__WORK TASK__. Each line from the one containing "clone --recurse-submodules https://github.com/adrset/draughts" to the end of the entries is to be repeated exactly, and no other line.

__INPUT DATA__.
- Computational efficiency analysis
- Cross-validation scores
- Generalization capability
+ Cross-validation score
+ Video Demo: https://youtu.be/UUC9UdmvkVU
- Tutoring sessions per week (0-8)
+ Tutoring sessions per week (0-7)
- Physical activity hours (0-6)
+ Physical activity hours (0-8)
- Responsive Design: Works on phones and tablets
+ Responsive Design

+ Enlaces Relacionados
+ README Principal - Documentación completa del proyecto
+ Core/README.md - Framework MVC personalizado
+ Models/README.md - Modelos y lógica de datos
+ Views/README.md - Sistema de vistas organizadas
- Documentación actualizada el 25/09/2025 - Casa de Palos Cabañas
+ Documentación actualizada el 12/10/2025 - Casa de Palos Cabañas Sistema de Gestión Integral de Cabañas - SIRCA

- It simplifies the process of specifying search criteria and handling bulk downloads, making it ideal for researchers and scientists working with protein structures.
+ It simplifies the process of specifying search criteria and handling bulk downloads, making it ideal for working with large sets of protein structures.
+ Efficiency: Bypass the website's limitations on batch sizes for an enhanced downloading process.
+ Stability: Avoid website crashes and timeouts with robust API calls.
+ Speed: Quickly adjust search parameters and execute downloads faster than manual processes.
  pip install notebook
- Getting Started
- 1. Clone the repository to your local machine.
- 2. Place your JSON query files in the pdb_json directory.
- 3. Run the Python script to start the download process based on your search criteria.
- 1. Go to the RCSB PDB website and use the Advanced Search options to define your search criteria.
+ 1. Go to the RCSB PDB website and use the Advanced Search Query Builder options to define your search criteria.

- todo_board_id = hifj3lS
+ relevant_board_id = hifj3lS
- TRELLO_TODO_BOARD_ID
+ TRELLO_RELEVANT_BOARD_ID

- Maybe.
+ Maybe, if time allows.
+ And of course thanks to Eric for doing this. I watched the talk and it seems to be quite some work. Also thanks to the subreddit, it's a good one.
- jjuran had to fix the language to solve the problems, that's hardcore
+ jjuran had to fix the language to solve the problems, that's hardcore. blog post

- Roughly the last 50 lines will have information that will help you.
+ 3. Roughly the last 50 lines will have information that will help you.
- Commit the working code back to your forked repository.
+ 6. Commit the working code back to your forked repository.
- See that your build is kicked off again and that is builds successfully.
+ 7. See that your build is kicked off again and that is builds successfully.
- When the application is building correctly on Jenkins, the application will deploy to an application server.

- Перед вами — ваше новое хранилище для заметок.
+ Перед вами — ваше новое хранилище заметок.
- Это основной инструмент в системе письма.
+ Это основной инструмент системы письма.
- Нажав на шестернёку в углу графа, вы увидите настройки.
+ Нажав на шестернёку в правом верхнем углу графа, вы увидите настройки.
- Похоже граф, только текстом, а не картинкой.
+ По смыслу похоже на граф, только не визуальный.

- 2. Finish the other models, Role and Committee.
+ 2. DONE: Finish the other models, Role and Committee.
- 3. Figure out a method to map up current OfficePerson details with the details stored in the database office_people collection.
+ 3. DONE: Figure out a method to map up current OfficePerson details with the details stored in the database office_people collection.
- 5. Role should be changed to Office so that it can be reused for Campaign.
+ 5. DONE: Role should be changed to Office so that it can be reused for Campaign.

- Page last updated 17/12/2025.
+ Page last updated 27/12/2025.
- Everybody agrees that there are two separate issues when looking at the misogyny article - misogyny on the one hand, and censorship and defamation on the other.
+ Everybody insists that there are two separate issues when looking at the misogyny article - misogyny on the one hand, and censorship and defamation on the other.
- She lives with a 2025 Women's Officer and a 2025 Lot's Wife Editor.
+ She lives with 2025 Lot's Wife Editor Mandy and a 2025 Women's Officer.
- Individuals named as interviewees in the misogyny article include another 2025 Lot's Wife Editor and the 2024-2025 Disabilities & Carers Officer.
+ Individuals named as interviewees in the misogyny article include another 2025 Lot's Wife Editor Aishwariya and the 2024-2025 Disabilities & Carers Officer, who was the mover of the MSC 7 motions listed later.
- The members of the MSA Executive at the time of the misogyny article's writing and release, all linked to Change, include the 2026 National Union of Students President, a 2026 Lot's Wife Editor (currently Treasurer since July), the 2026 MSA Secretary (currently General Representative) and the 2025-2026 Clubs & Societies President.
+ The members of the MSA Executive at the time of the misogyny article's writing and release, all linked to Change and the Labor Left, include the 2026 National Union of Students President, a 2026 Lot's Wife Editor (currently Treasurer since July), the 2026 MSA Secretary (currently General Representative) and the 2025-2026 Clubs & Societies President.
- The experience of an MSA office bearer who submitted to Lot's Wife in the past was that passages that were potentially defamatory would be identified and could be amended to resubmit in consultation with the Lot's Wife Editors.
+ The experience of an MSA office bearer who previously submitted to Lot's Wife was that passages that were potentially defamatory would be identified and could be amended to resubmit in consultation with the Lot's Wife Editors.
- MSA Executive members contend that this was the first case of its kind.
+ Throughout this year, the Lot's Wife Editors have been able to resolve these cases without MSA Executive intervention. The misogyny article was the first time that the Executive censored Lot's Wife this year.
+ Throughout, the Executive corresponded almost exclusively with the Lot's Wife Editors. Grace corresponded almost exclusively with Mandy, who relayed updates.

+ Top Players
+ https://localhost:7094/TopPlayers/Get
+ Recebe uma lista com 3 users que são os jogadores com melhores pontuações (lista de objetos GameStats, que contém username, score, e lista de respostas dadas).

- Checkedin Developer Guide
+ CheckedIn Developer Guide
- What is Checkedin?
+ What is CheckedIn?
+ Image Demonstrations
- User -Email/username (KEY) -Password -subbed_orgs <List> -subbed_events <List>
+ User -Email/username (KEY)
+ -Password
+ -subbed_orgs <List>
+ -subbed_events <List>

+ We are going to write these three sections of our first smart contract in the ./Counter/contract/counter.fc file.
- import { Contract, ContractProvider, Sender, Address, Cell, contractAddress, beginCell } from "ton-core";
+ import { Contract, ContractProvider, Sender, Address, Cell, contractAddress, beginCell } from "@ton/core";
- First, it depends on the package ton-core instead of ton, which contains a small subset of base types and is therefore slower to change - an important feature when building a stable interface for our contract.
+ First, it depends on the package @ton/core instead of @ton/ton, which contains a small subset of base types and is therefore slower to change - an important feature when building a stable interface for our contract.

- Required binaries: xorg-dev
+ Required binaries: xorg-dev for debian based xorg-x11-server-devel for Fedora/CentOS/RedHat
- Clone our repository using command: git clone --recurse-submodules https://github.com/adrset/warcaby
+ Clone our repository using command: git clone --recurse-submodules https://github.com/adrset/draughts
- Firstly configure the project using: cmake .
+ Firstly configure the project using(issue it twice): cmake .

__ANSWER BOX__.
+ Clone our repository using command: git clone --recurse-submodules https://github.com/adrset/draughts
- Firstly configure the project using: cmake .
+ Firstly configure the project using(issue it twice): cmake .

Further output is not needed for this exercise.